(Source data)
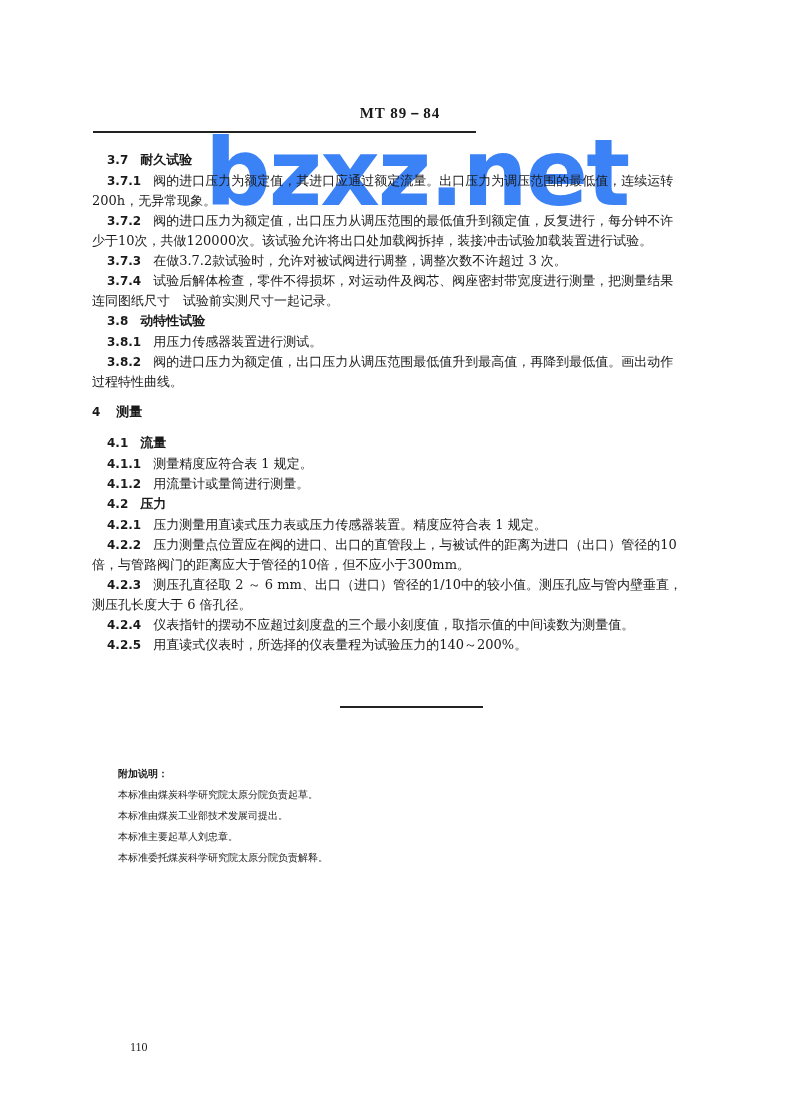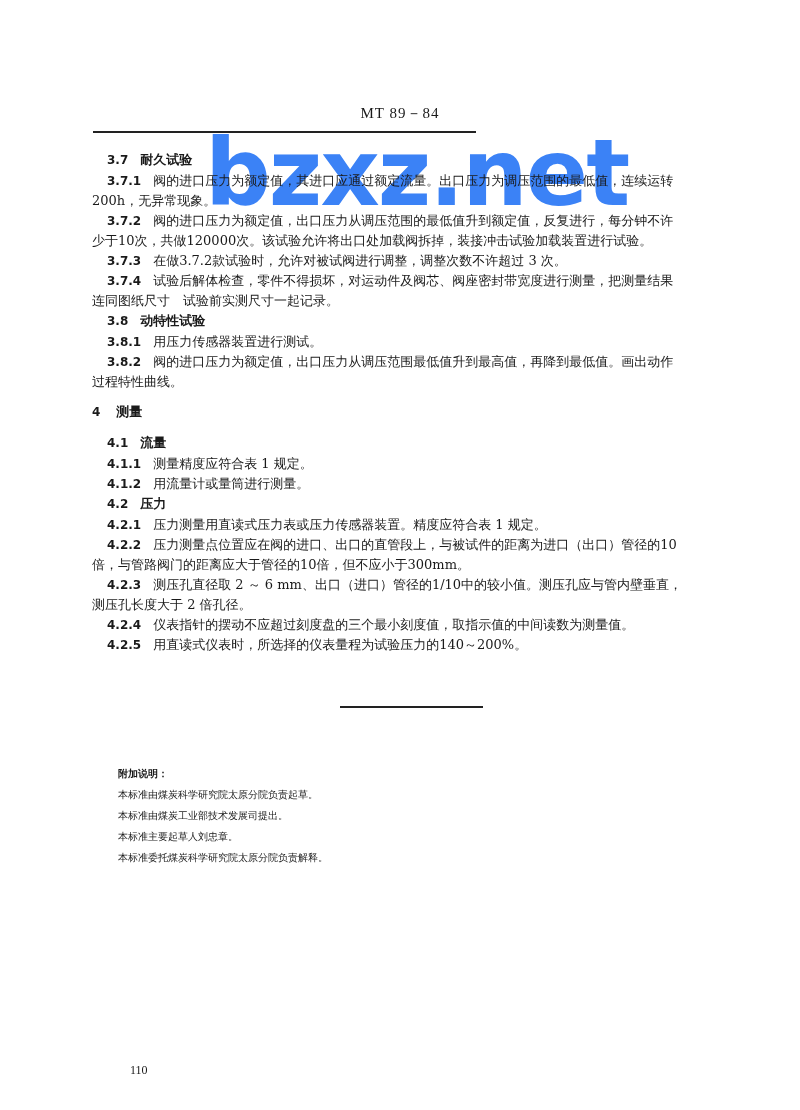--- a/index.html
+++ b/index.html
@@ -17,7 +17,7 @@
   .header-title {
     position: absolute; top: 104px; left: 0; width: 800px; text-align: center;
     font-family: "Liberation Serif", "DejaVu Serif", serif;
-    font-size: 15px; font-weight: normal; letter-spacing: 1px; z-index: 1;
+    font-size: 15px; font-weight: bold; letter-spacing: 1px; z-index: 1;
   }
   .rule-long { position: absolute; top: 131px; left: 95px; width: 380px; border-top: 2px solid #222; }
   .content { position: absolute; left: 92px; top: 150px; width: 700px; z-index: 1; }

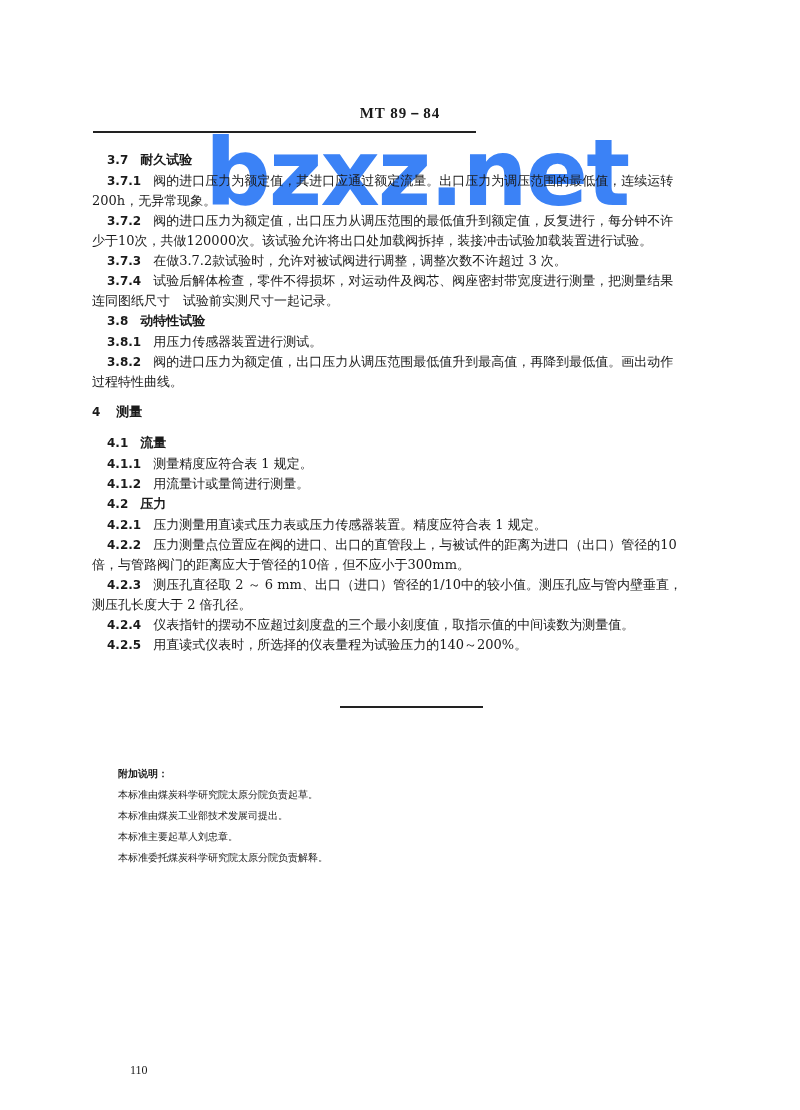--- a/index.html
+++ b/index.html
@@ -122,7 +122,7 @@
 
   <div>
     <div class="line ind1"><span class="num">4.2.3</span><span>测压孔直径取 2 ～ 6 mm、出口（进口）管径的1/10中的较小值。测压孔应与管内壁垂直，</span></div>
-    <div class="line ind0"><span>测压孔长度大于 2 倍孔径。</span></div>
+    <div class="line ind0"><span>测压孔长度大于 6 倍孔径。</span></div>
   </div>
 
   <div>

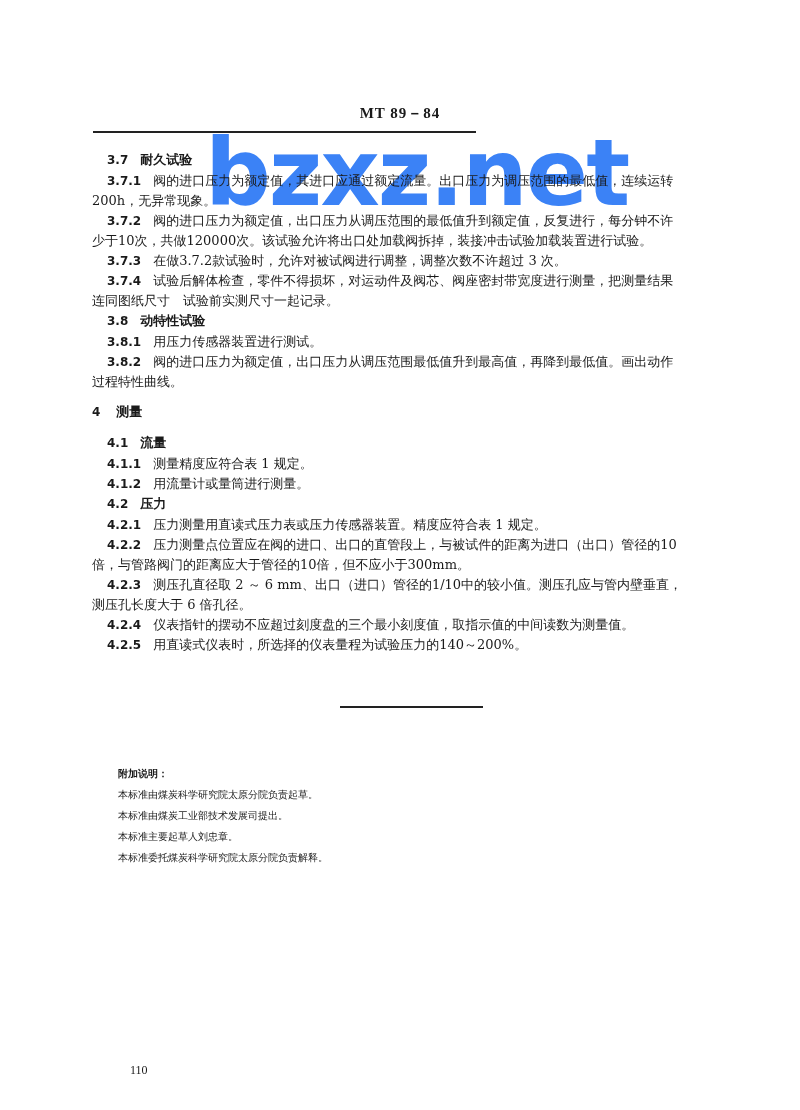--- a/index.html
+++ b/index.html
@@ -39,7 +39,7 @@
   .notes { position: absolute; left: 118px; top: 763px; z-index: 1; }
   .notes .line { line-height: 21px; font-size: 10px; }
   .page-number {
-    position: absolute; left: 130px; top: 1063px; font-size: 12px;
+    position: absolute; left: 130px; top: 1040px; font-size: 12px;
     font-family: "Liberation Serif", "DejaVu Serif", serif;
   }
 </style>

Aim of the task ▸ When a line in the data contains the string "size", copy that line.

Output for this task ▸
-    font-size: 15px; font-weight: normal; letter-spacing: 1px; z-index: 1;
+    font-size: 15px; font-weight: bold; letter-spacing: 1px; z-index: 1;
   .notes .line { line-height: 21px; font-size: 10px; }
-    position: absolute; left: 130px; top: 1063px; font-size: 12px;
+    position: absolute; left: 130px; top: 1040px; font-size: 12px;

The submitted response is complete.